==== Material for this exercise ====
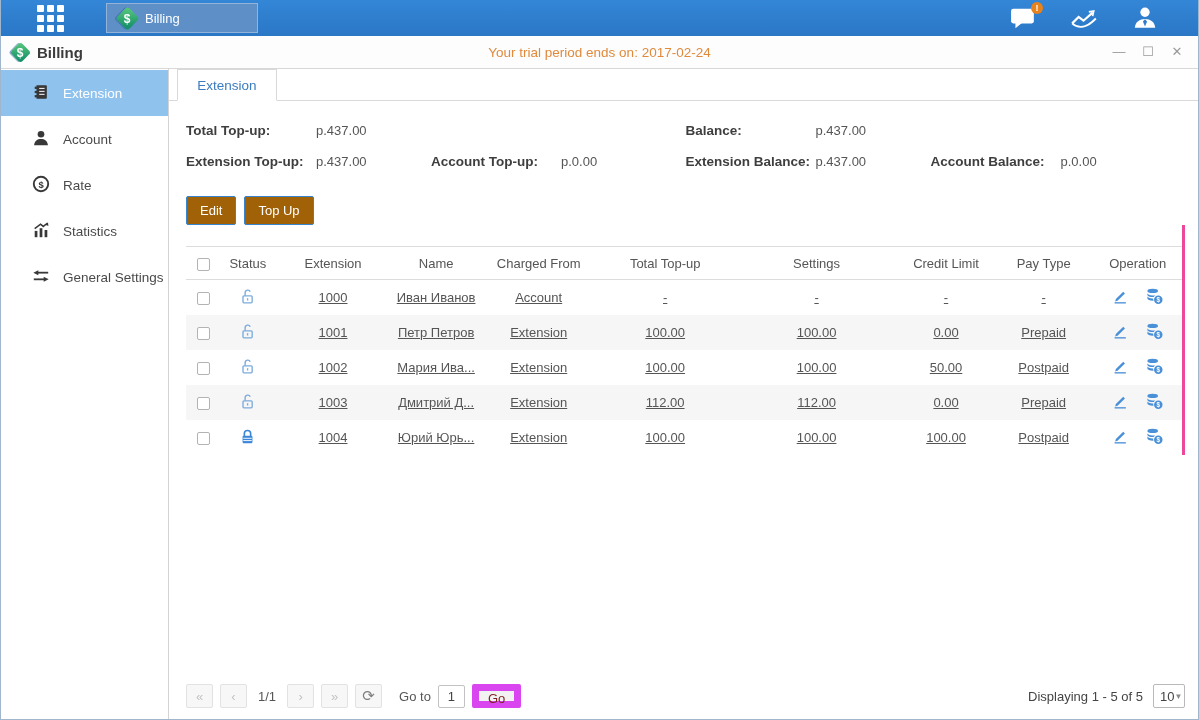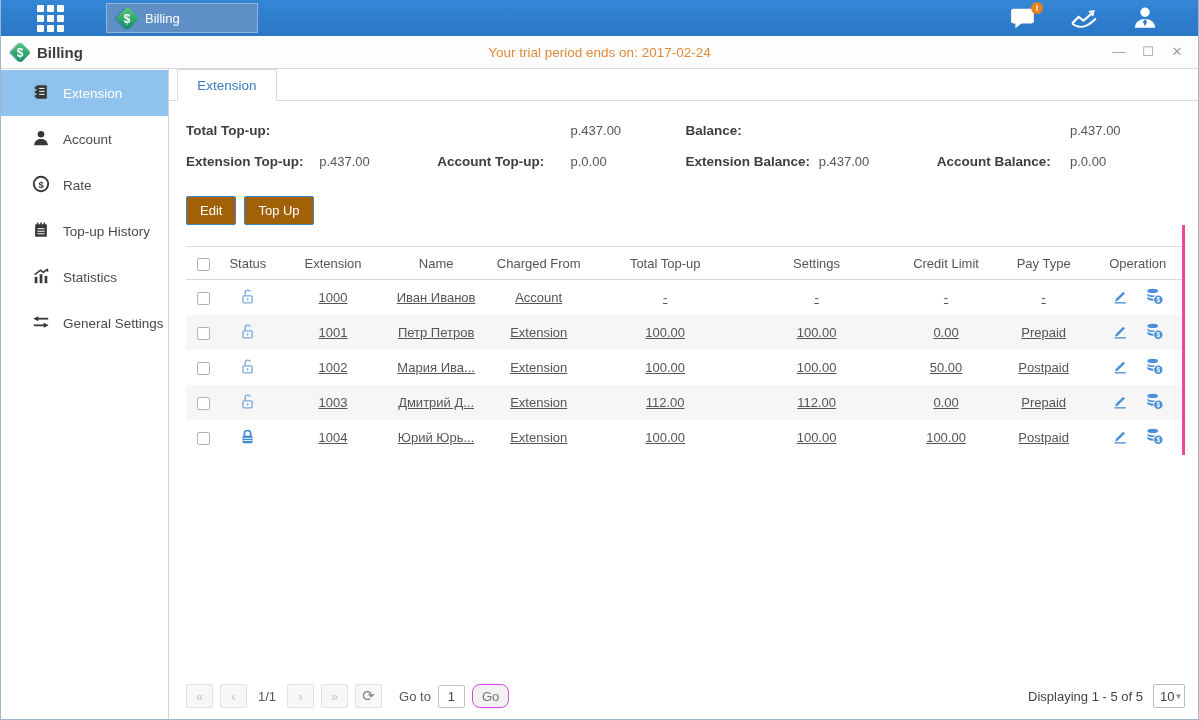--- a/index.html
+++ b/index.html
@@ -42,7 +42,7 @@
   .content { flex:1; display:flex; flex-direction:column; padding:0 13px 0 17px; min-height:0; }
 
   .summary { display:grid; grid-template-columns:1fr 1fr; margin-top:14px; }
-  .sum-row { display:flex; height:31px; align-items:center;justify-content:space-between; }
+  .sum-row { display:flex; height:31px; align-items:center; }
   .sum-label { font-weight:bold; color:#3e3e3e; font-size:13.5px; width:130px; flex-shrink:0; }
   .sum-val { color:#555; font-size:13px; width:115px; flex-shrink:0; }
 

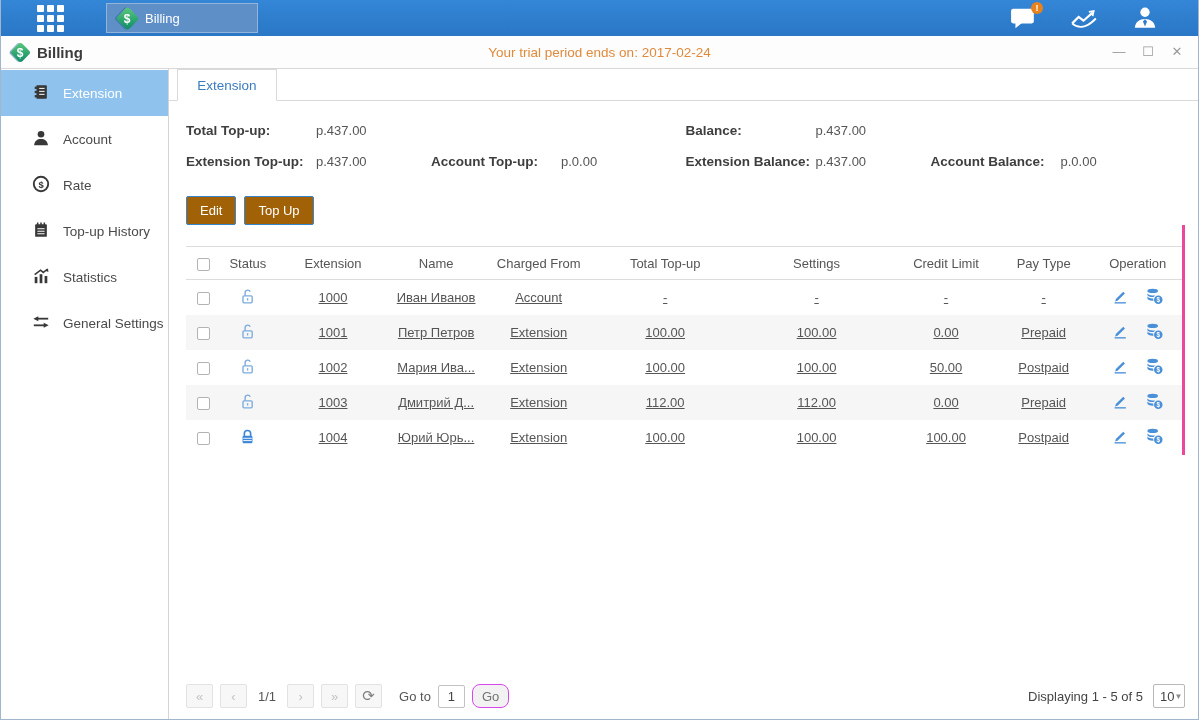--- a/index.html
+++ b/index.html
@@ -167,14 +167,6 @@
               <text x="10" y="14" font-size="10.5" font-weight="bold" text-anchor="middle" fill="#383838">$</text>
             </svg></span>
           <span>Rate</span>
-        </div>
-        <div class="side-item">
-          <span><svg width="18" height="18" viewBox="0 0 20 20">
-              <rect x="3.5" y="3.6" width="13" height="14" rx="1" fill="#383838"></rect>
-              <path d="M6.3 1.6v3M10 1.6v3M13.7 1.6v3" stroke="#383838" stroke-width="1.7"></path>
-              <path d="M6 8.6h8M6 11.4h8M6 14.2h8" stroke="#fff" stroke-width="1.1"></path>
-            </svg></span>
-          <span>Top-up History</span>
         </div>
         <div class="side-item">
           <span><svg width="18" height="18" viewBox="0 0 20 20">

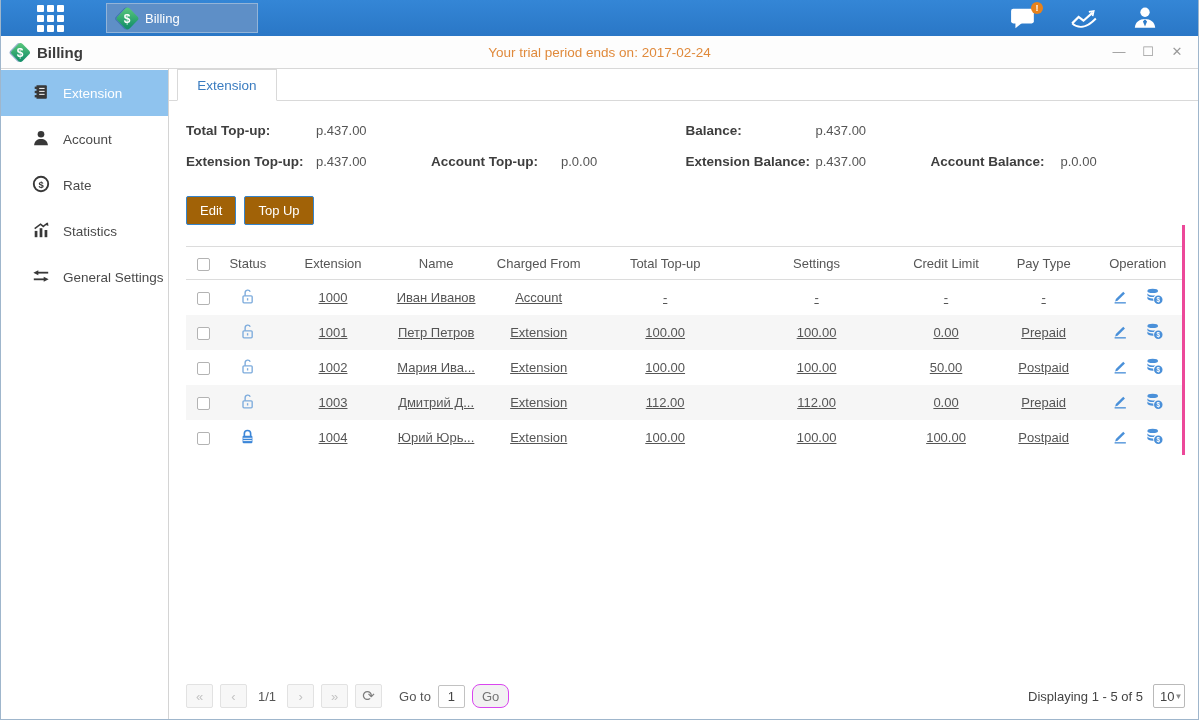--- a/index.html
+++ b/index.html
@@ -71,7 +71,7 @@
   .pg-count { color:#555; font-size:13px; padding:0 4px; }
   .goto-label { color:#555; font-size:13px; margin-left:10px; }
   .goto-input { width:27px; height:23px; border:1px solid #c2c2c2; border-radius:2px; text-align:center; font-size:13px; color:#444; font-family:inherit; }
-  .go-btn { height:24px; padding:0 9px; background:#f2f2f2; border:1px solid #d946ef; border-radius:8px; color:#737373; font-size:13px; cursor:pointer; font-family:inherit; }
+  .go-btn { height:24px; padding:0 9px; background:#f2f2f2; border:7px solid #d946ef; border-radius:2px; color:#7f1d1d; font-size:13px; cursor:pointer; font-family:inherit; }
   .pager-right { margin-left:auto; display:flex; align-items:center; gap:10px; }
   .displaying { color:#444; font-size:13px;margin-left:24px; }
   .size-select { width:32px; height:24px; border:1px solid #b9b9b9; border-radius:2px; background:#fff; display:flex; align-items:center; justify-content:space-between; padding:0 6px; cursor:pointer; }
====
==== Material for this exercise ====
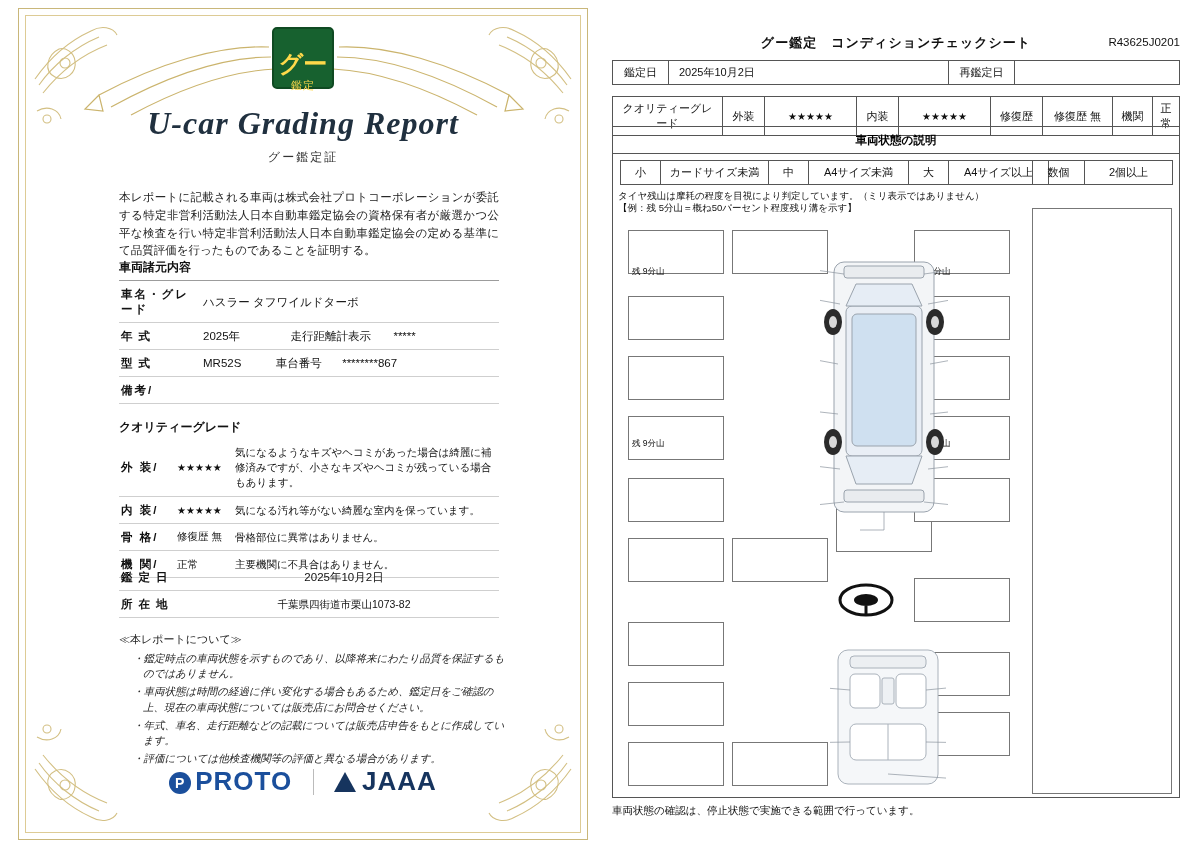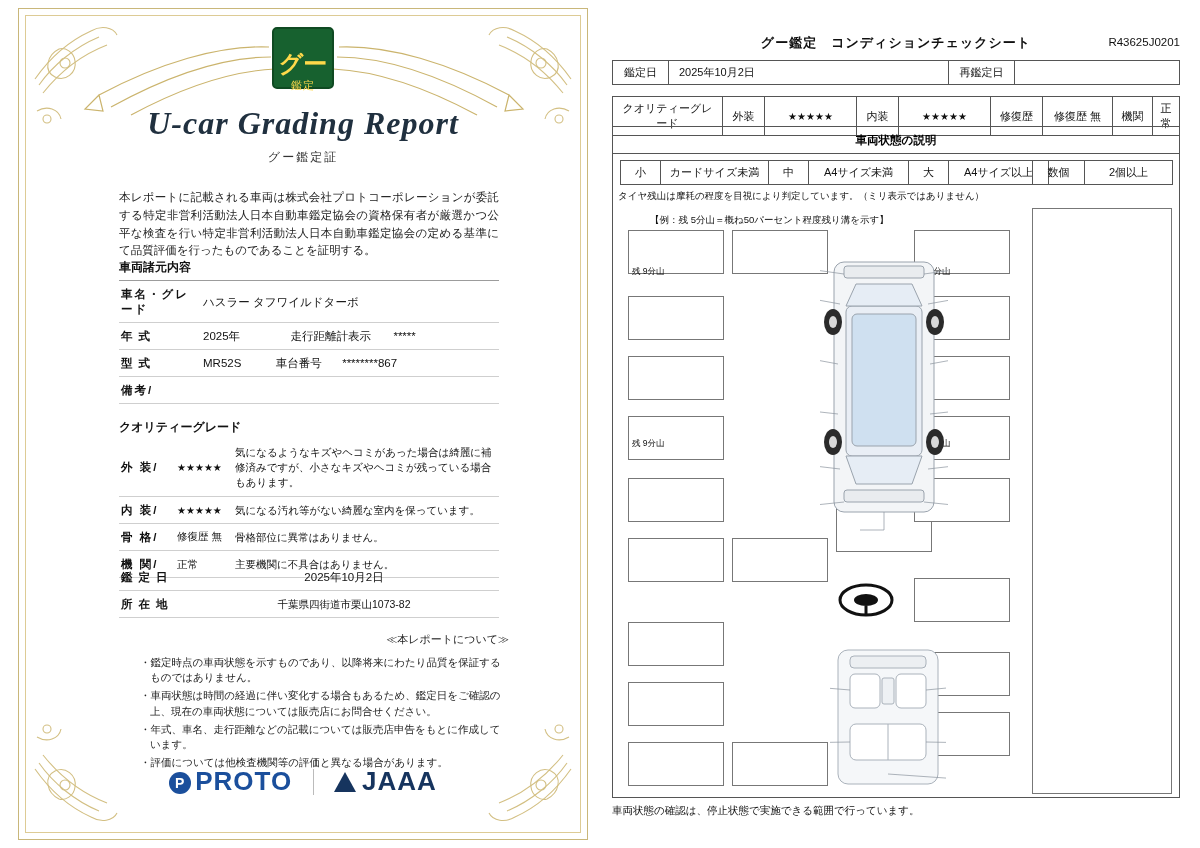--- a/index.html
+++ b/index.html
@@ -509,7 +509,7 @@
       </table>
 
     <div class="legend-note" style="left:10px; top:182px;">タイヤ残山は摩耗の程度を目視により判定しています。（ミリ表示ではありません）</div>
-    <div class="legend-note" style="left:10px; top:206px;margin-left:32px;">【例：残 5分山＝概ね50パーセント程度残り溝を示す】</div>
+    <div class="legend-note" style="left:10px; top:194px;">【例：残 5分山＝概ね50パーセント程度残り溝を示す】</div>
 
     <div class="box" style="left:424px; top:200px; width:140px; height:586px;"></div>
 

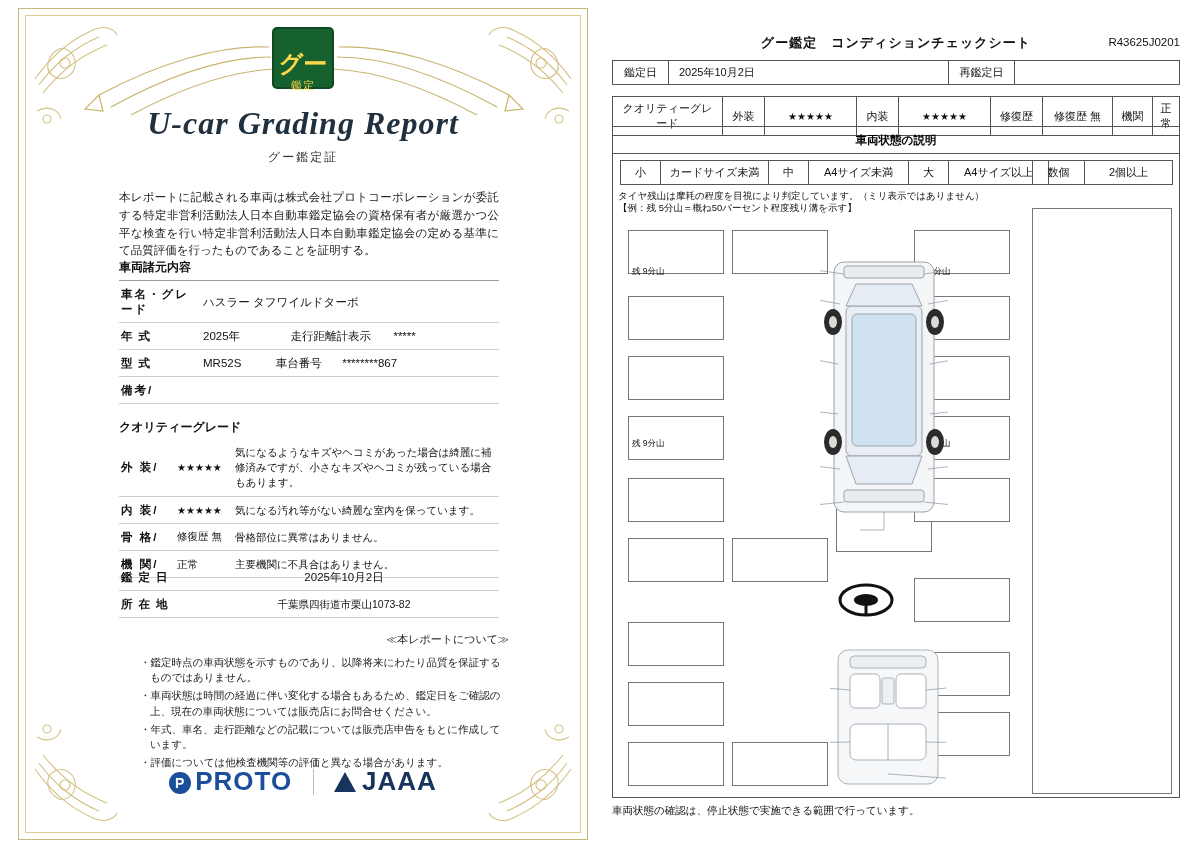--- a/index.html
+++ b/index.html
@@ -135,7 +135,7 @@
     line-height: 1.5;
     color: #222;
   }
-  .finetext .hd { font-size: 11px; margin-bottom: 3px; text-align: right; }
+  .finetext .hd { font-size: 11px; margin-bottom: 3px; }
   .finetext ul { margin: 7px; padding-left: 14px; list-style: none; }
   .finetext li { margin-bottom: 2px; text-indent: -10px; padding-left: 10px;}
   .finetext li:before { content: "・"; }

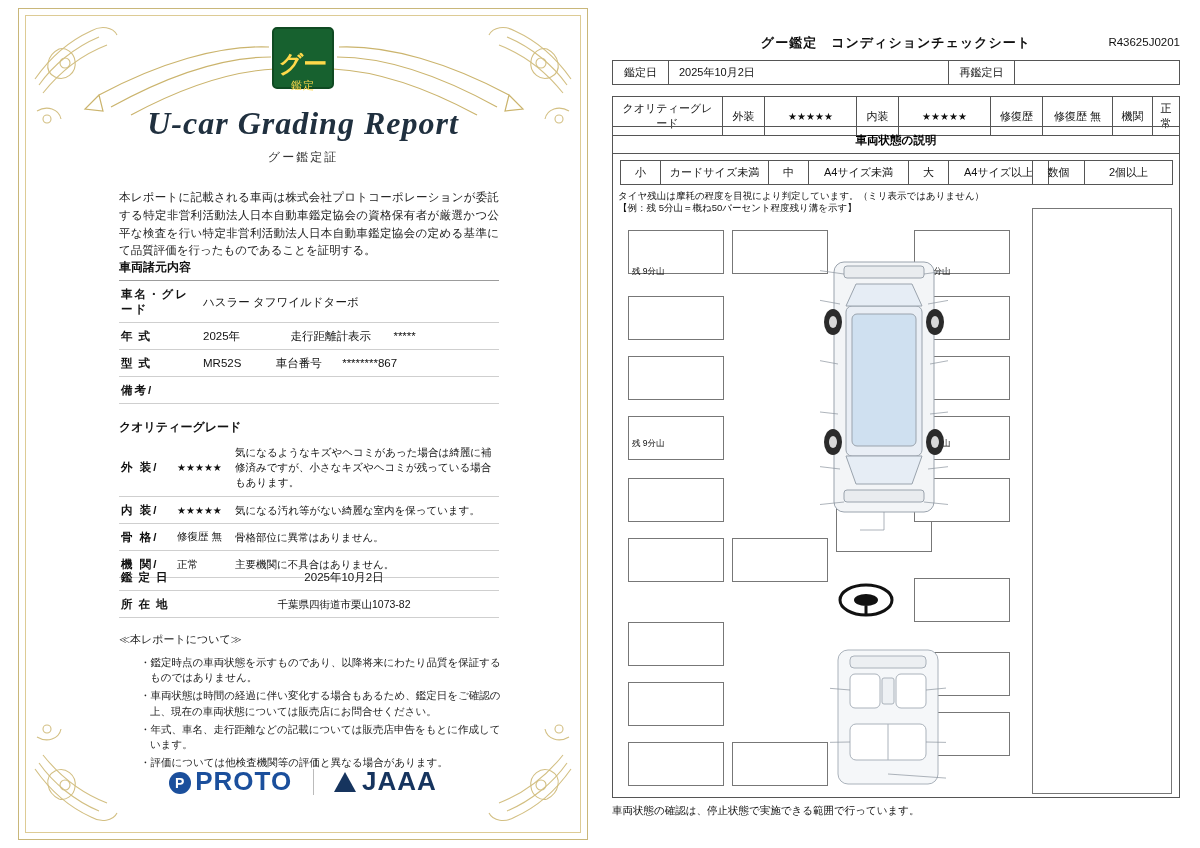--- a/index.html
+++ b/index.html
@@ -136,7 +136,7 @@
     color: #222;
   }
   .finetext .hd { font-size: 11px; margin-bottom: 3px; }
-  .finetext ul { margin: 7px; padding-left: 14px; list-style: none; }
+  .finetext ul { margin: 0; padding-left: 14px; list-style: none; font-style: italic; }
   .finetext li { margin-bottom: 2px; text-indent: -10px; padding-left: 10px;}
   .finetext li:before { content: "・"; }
====
◆ **What you are asked to do**: Determine the number of lines in these entries that contain the word "span", and write only that number.

◆ **Worked solution**: 6